Com isso, o Bolsa Família foi além do combate à pobreza. De acordo com Tereza Campello e Sandra Brandão, o programa “ajudou a reduzir a mortalidade infantil e o déficit de estatura das crianças e a realizar o controle e a detecção precoce de tuberculose e hanseníase. Criou condições para que crianças de famílias pobres pudessem continuar na escola, garantiu acesso a políticas públicas, assegurando direitos e gerando oportunidades para milhões de pessoas”.
Foi graças sobretudo ao PBF que, em 2014, o Brasil saiu do Mapa da Fome, conforme reconheceu a ONU (Organização das Nações Unidas). Consolidado como referência internacional, o Bolsa Família recebeu premiações como o 1º Award for Outstanding Achievement in Social Security, concedido pela Associação Internacional de Seguridade Social (ISSA).
Com uma canetada, Bolsonaro desferiu um golpe de morte no Bolsa Família e pôs em xeque suas extraordinárias conquistas. A Medida Provisória (MP) Nº 1.061/2021 – que instituiu o Auxílio Brasil, no papel, em agosto passado – deixa a cargo do Poder Executivo Federal os valores referenciais para “caracterização de situação de pobreza ou extrema pobreza”. Ademais, acabam as contrapartidas – o grande diferencial do Bolsa Família em relação à maioria dos programas de transferência de renda.
De forma deliberada, o presidente já não vinha corrigindo os valores do Bolsa Família nos últimos anos – o último reajuste foi em junho de 2018 (governo Temer), quando o valor médio do benefício passou a R$ 182. Em outubro, o ministro da Cidadania, João Roma, anunciou que, com o Auxílio Brasil, as famílias passariam a ganhar “cerca de 20%” a mais – o que não chega sequer a repor a inflação do período.
Bolsonaro, por sua vez, insiste na promessa de que o governo pagará temporariamente R$ 400 às famílias, até o fim de 2022, na manobra mais perniciosa do Auxílio Brasil.

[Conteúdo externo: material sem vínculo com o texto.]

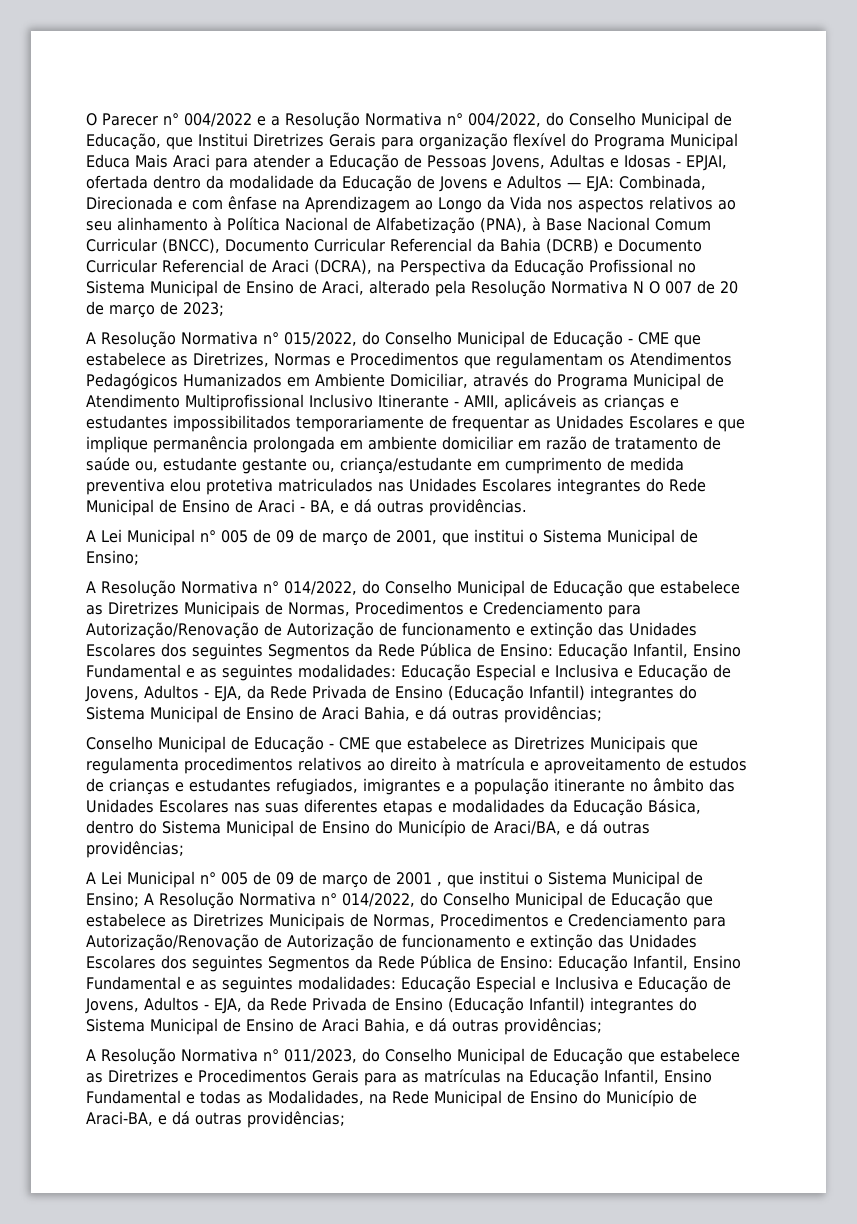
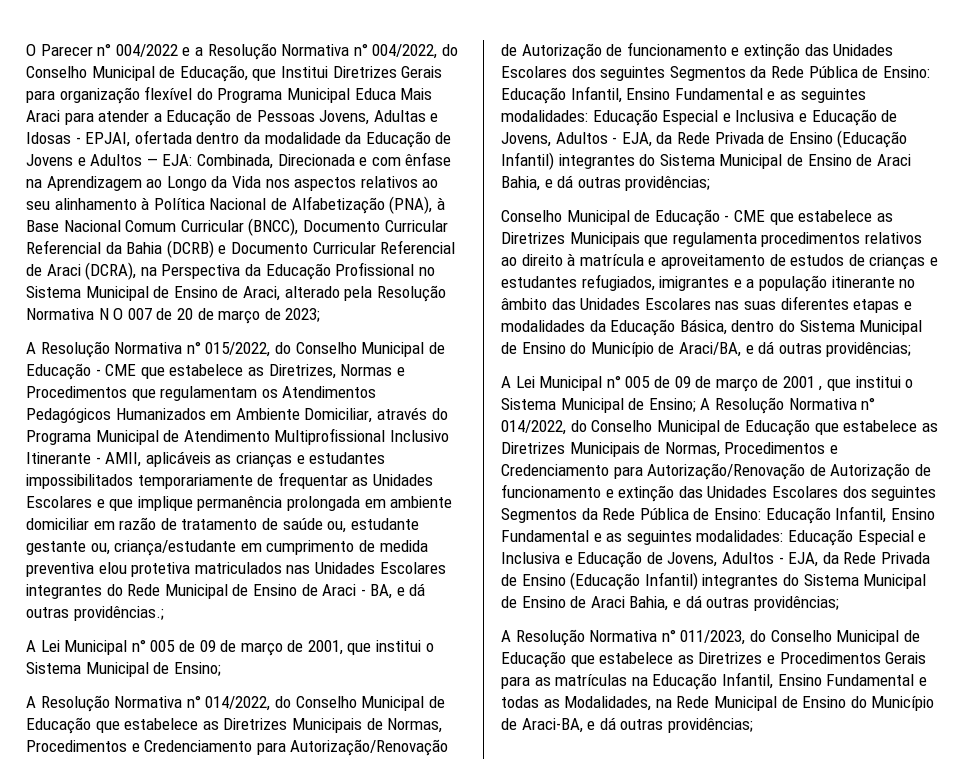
- A Resolução Normativa n° 015/2022, do Conselho Municipal de Educação - CME que estabelece as Diretrizes, Normas e Procedimentos que regulamentam os Atendimentos Pedagógicos Humanizados em Ambiente Domiciliar, através do Programa Municipal de Atendimento Multiprofissional Inclusivo Itinerante - AMII, aplicáveis as crianças e estudantes impossibilitados temporariamente de frequentar as Unidades Escolares e que implique permanência prolongada em ambiente domiciliar em razão de tratamento de saúde ou, estudante gestante ou, criança/estudante em cumprimento de medida preventiva elou protetiva matriculados nas Unidades Escolares integrantes do Rede Municipal de Ensino de Araci - BA, e dá outras providências.
+ A Resolução Normativa n° 015/2022, do Conselho Municipal de Educação - CME que estabelece as Diretrizes, Normas e Procedimentos que regulamentam os Atendimentos Pedagógicos Humanizados em Ambiente Domiciliar, através do Programa Municipal de Atendimento Multiprofissional Inclusivo Itinerante - AMII, aplicáveis as crianças e estudantes impossibilitados temporariamente de frequentar as Unidades Escolares e que implique permanência prolongada em ambiente domiciliar em razão de tratamento de saúde ou, estudante gestante ou, criança/estudante em cumprimento de medida preventiva elou protetiva matriculados nas Unidades Escolares integrantes do Rede Municipal de Ensino de Araci - BA, e dá outras providências.;

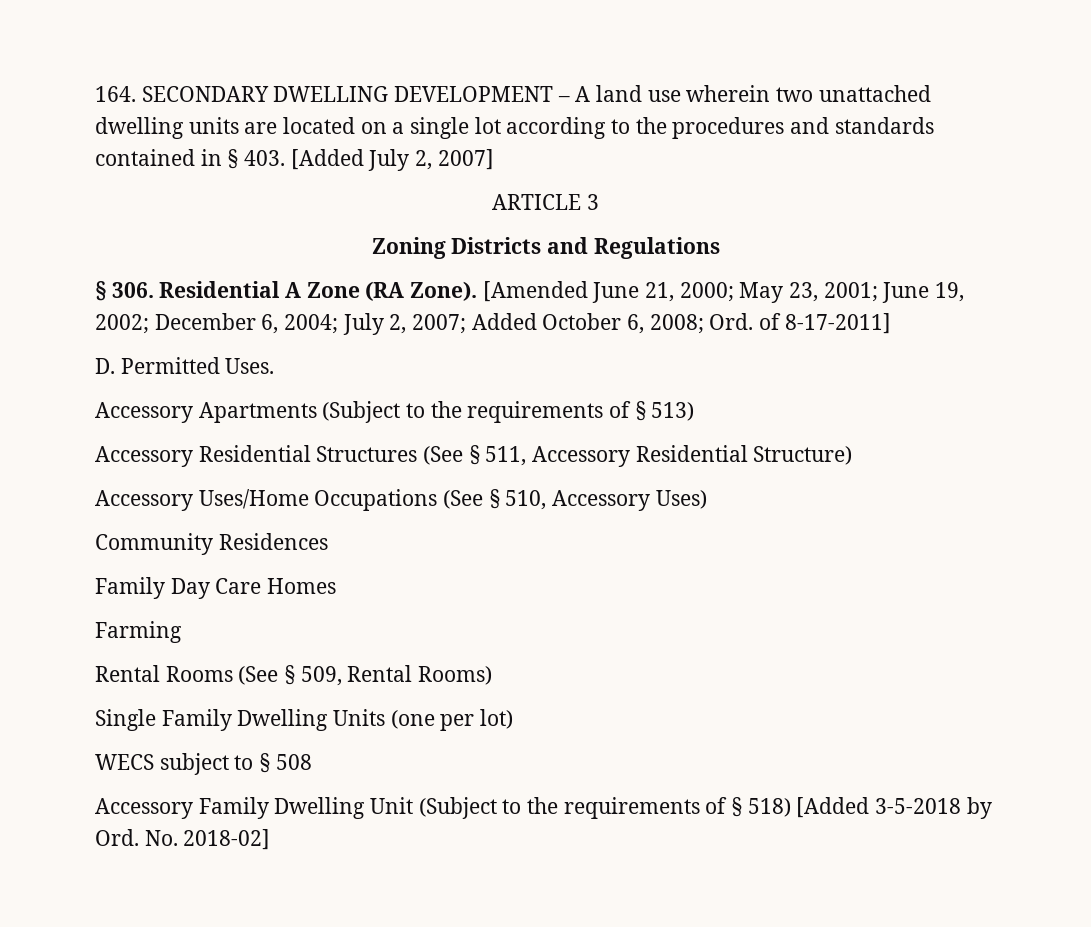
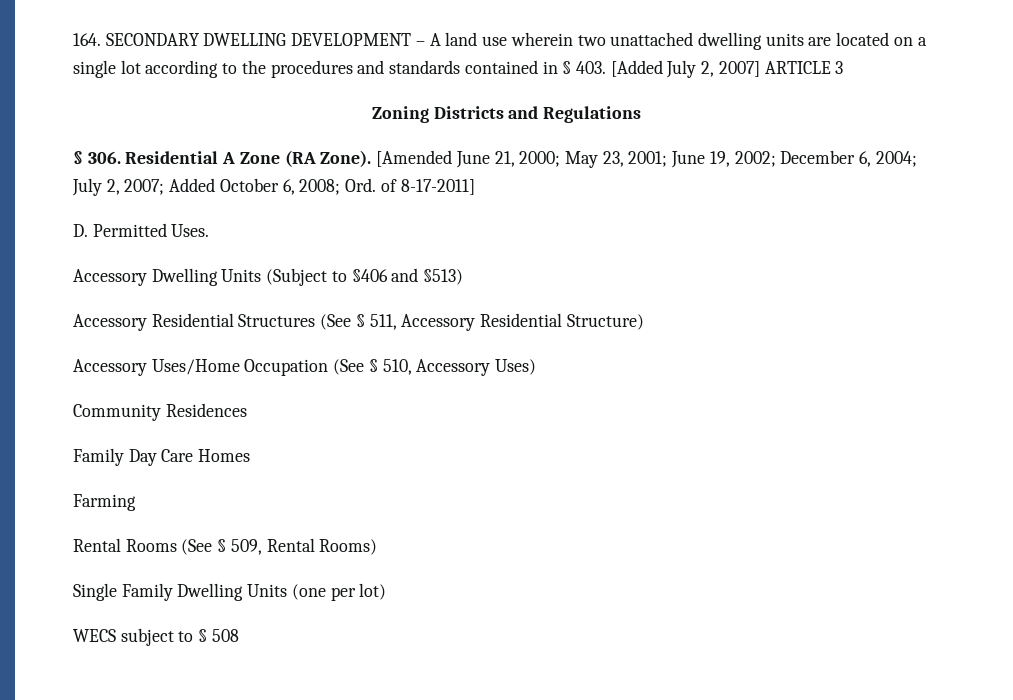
- 164. SECONDARY DWELLING DEVELOPMENT – A land use wherein two unattached dwelling units are located on a single lot according to the procedures and standards contained in § 403. [Added July 2, 2007]
- ARTICLE 3
+ 164. SECONDARY DWELLING DEVELOPMENT – A land use wherein two unattached dwelling units are located on a single lot according to the procedures and standards contained in § 403. [Added July 2, 2007] ARTICLE 3
- Accessory Apartments (Subject to the requirements of § 513)
+ Accessory Dwelling Units (Subject to §406 and §513)
- Accessory Uses/Home Occupations (See § 510, Accessory Uses)
+ Accessory Uses/Home Occupation (See § 510, Accessory Uses)
- Accessory Family Dwelling Unit (Subject to the requirements of § 518) [Added 3-5-2018 by Ord. No. 2018-02]

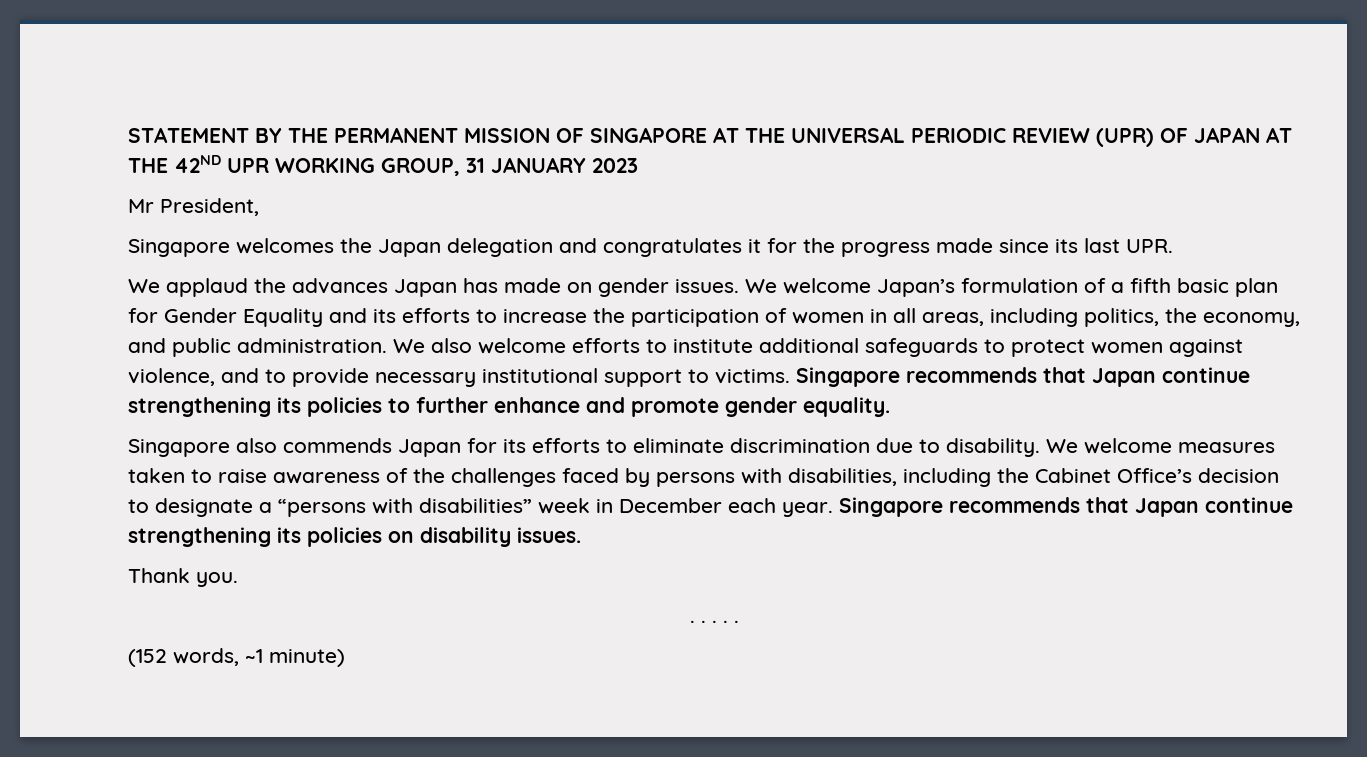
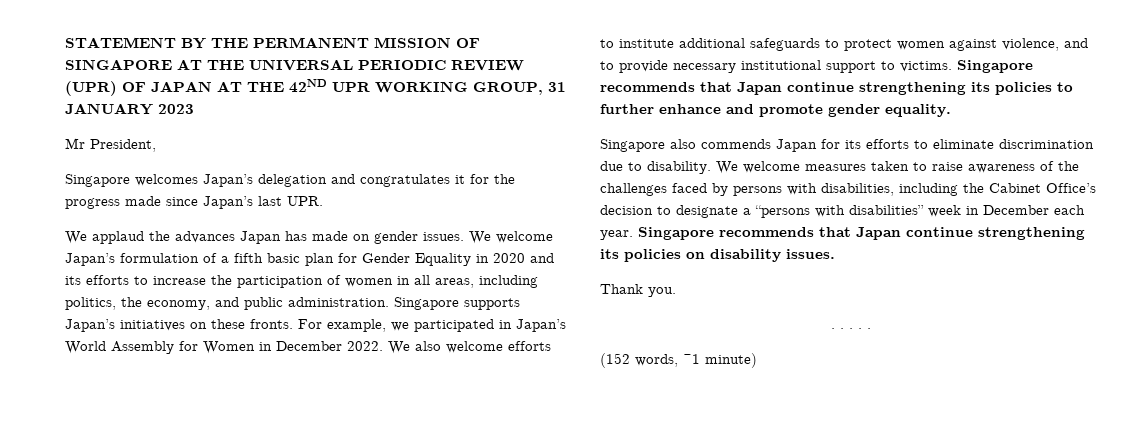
- Singapore welcomes the Japan delegation and congratulates it for the progress made since its last UPR.
+ Singapore welcomes Japan’s delegation and congratulates it for the progress made since Japan’s last UPR.
- We welcome Japan’s formulation of a fifth basic plan for Gender Equality and its efforts to increase the participation of women in all areas, including politics, the economy, and public administration.
+ We welcome Japan’s formulation of a fifth basic plan for Gender Equality in 2020 and its efforts to increase the participation of women in all areas, including politics, the economy, and public administration.
+ Singapore supports Japan’s initiatives on these fronts. For example, we participated in Japan’s World Assembly for Women in December 2022.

Não bastasse a suspensão das contrapartidas, o presidente inflará os valores de modo oportunista, atrelando o pagamento à desesperada tentativa de reverter sua impopularidade. Pesquisa XP/Ipespe divulgada nesta quarta-feira (3) aponta que, para 55% dos brasileiros, a gestão Bolsonaro é ruim ou péssima.
Porém, mesmo que cubra os atuais beneficiários do Bolsa Família com o reajuste, o governo privará quase 22 milhões de brasileiros de uma renda mínima neste período de pandemia, inflação, desemprego e fome. Este é o número estimado de pessoas que deixarão de receber o auxílio emergencial, mas não serão contempladas com o Auxílio Brasil.
Ieda Castro, ex-secretária nacional de Assistência Social no governo Dilma, lembra que o País já tem cerca de 20 milhões de pessoas passando fome – número que pode mais do que dobrar com o acréscimo dos 22 milhões de remanescentes do auxílio emergencial. “Podemos passar de 20 milhões para 42 milhões”, diz Ieda, que questiona: por que as famílias pobres que estão fora do Cadastro Único “não foram orientadas ao longo da pandemia a entrar nele? O Auxílio Brasil não atenderá às necessidades de hoje”.
Os partidos de esquerda, as centrais sindicais e os movimentos sociais – que cobravam um auxílio emergencial de R$ 600 até o fim da pandemia – não se opõem a um pagamento mensal que chegue a R$ 400. Mas exigem coerência, contrapartidas e responsabilidade. Que os critérios do Bolsa Família sejam restabelecidos, preservando seus impactos positivos de médio e longo prazos. Vai ter luta!